Back in 2016, Google made headlines when the company announced that it had successfully used machine learning (ML) to improve its popular Google Translate service. Thanks to deep learning, said Barak Turovsky, Google Translate’s product lead at the time, the system “has improved more in one single leap than in 10 years combined.”
Up until that point, the term “neural network” was just as likely to be heard in a medical context as in a technological one. But those in the know recognized the potential that neural networks had to completely transform the world as we know it.
In this present moment, neural networks are responsible for the development of self-driving cars, the voice-activated assistant that lives in your phone or on your countertop, as well as the complete reinvention of industries such as financial services and digital advertising.

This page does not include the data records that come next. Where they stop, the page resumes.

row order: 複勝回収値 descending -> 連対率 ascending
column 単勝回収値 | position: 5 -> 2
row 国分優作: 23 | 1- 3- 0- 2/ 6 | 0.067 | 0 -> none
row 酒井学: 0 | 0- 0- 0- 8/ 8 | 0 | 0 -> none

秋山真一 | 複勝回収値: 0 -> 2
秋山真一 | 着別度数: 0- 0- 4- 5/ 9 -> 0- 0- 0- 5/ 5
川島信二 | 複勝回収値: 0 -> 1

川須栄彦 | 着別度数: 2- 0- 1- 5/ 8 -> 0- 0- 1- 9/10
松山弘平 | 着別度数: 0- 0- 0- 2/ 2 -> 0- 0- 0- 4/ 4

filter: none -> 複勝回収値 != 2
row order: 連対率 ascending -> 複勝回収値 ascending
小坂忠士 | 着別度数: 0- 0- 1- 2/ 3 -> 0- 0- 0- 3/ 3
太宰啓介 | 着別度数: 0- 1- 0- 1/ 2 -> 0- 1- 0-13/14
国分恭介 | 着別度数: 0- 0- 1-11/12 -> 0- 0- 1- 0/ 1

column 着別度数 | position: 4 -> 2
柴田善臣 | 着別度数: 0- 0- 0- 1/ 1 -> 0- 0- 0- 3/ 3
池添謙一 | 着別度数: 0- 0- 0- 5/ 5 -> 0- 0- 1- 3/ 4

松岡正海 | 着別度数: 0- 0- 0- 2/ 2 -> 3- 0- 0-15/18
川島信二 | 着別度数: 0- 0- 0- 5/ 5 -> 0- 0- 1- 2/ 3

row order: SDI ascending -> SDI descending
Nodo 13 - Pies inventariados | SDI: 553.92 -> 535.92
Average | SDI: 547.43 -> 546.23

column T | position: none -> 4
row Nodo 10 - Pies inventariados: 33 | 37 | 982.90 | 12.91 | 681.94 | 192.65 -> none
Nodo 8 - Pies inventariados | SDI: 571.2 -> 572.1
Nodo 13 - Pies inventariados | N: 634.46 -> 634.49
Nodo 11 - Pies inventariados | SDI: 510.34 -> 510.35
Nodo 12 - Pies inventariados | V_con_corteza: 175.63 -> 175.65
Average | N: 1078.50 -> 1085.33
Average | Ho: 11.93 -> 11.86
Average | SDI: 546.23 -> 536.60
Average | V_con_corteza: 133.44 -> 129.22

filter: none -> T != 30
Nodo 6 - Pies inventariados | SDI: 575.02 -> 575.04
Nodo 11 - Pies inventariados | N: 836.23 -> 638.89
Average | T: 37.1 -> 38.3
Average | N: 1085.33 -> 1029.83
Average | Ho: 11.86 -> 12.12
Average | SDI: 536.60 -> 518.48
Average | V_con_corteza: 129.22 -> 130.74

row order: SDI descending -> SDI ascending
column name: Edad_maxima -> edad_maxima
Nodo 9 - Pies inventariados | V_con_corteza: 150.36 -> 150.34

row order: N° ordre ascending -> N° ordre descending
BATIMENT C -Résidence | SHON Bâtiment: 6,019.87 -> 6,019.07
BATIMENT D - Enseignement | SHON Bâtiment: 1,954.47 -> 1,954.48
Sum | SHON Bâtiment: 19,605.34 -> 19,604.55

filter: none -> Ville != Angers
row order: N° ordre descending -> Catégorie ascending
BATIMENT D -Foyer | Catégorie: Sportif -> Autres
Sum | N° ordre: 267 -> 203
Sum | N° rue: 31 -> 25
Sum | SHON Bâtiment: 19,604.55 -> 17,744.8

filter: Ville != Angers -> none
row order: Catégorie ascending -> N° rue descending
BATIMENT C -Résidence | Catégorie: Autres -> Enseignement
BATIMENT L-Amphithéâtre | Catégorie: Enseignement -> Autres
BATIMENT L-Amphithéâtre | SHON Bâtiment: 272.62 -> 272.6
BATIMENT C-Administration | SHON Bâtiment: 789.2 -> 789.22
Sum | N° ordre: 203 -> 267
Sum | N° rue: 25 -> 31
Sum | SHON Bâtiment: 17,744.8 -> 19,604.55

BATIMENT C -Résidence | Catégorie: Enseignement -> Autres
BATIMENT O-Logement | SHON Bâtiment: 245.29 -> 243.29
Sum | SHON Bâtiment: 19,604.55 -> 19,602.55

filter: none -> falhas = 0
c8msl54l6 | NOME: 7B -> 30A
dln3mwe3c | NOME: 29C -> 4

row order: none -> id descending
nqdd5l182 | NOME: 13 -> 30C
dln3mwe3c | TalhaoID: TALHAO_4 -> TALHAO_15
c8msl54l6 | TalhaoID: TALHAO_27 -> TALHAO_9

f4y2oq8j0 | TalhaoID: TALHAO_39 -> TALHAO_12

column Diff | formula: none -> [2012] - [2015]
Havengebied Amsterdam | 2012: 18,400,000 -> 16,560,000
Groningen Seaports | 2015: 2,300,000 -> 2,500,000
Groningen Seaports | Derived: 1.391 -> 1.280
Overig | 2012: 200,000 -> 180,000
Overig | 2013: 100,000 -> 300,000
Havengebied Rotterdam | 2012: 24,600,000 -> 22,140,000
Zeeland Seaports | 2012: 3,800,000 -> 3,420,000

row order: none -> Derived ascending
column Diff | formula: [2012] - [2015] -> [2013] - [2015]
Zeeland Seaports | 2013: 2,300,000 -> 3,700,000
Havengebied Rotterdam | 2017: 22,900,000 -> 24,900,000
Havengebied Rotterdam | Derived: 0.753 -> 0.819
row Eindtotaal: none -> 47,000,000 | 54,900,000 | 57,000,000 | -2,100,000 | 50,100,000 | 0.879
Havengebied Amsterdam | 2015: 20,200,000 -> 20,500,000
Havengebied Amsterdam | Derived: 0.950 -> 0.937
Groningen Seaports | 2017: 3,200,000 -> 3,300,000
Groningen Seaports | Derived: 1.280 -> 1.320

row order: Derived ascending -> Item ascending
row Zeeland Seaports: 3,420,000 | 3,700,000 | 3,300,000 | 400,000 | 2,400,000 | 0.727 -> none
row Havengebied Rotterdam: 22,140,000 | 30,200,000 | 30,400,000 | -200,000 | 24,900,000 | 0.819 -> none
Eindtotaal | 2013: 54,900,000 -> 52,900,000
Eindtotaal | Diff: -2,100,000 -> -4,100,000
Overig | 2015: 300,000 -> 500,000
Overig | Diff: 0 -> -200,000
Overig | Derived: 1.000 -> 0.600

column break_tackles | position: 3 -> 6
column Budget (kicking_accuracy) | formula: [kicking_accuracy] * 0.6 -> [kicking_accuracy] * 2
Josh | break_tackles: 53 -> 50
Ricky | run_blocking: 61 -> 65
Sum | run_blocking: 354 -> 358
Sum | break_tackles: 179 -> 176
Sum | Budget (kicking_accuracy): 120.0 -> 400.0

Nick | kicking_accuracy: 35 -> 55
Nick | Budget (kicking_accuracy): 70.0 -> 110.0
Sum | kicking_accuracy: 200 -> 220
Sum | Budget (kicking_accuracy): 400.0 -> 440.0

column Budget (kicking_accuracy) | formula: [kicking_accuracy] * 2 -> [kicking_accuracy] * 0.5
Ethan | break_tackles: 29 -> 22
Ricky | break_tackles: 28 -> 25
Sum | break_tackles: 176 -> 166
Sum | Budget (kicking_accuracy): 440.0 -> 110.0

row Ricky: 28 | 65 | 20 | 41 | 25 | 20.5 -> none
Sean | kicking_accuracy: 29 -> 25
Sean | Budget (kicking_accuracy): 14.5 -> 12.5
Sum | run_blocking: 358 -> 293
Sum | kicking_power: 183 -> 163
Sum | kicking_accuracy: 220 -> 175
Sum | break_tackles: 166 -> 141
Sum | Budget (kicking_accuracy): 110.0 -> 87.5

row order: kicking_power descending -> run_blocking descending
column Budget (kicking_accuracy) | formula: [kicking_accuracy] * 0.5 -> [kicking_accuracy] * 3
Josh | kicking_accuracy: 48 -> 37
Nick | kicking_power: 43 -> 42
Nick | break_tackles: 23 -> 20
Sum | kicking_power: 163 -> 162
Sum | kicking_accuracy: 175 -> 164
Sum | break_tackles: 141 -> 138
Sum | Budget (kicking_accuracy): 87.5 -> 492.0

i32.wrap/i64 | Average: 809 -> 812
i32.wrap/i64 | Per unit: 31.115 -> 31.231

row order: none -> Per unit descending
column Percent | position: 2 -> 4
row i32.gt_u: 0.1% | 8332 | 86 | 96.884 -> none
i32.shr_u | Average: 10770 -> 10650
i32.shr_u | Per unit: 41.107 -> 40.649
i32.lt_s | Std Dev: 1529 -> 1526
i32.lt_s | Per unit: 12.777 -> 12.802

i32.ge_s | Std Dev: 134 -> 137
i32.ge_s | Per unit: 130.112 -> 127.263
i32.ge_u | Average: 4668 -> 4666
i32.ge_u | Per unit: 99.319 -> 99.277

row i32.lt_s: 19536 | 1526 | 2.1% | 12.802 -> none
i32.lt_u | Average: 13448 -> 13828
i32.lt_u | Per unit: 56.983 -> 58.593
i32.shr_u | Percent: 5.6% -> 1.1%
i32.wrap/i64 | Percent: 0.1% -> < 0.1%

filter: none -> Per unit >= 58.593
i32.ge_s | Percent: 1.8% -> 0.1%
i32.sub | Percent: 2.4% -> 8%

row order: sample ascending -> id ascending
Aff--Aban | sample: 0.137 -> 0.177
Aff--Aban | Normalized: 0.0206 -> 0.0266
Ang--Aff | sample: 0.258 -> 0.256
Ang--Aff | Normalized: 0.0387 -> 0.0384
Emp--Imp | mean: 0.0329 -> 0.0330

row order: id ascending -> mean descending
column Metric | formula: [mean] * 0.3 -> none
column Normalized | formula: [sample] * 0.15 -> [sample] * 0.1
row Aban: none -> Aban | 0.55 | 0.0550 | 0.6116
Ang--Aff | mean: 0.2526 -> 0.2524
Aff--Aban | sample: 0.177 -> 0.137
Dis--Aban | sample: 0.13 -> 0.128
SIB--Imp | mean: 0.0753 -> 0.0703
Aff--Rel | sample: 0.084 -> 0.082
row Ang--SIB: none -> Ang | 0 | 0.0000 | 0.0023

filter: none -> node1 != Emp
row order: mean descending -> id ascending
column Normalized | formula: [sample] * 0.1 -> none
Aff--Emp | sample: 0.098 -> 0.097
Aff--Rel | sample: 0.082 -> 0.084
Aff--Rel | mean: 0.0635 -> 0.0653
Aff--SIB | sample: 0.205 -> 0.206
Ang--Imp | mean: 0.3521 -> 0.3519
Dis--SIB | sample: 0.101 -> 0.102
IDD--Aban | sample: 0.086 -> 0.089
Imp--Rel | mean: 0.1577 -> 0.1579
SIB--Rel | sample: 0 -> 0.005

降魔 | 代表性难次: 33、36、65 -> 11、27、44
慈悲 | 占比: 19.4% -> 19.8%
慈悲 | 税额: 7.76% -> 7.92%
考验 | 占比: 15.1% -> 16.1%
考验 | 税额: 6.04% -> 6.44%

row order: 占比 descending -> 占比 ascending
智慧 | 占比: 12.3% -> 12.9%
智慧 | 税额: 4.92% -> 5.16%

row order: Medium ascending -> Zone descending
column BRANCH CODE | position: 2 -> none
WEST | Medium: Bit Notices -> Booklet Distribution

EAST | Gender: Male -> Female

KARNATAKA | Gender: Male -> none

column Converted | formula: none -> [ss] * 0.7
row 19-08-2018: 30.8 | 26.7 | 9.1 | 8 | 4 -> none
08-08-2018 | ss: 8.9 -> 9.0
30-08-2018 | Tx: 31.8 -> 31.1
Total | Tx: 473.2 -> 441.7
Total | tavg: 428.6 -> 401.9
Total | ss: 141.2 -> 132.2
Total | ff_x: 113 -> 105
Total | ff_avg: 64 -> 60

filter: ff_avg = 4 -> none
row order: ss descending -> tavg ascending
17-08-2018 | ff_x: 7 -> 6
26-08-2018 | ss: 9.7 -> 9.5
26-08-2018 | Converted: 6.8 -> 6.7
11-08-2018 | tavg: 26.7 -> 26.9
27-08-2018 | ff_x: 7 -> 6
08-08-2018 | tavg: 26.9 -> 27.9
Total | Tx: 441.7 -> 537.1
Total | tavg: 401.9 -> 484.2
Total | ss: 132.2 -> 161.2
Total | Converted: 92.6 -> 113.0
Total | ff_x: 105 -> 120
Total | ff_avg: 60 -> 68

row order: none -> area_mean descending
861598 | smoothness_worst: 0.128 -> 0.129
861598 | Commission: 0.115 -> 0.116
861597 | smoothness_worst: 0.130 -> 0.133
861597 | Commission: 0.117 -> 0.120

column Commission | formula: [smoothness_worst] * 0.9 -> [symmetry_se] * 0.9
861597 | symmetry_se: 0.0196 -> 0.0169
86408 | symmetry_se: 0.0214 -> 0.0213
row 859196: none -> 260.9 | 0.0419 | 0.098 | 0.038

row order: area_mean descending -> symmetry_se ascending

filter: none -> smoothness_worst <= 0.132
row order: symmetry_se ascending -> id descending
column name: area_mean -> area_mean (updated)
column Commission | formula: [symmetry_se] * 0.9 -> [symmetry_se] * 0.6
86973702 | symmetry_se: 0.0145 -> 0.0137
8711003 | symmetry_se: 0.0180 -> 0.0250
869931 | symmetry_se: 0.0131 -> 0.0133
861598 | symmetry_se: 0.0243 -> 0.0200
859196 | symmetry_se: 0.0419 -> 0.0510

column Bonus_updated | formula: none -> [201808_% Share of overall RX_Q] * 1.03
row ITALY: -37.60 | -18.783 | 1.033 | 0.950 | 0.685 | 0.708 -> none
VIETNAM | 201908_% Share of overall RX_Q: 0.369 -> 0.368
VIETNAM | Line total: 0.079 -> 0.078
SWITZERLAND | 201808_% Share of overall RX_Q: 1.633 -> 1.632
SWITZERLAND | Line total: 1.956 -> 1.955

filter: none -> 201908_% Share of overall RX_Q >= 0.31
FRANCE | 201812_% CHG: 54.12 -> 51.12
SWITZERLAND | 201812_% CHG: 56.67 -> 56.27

What exactly is a neural network?
In the fields of computer science and machine learning, a neural network is typically an algorithm designed to analyze data and find the patterns hidden within.
Essentially, they can act as a sorting and labeling system for data, although their accuracy is dependent on the quality and quantity of the data they are trained on.
What makes neural networks exciting is that they can discover patterns in data that no other technique or human can.
This is why computers are suddenly recognizing faces, translating text, and processing speech much better than they ever have before.
The origin story for the discovery of neural networks as a machine learning technique is fascinating. The human brain contains billions of tiny cells called neurons, and these neurons connect together into networks.
They were first proposed by neuroscientists in the early 1940s as a framework for understanding how the brain works. In the 1950s, once computers were more advanced, several researchers began attempting to simulate neural networks in computers with various degrees of success.
In 1959, two scientists from Stanford developed the first neural network suitable for commercial use, creating a network known as MADALINE that would help eliminate echoes on telephone lines.
Despite these initial advances, neural networks never really gained wide-spread popularity in machine learning or industry – in part because they required much more computing power than was available at the time, but also because the techniques that were being used to build them were still limited.
Present day networks are (unsurprisingly) a great deal more advanced than their early predecessors. This is thanks to both the discovery of better neural network designs and methods to train them, and to the exponential increases in computational power driven by the semiconductor industry.
Modern deep learning utilizes networks with multiple layers (the more layers, the ‘deeper’ the network), which provide more accurate results, but also require vast amounts of computational power and memory.
Companies such as Intel and NVIDIA now offer processors, GPUs, and a whole host of hardware designed specifically to facilitate neural network training and implementation. Without this physical infrastructure on which to carry out deep learning, the rapid advances in neural networks that have taken place over the past decade would have been impossible to attain.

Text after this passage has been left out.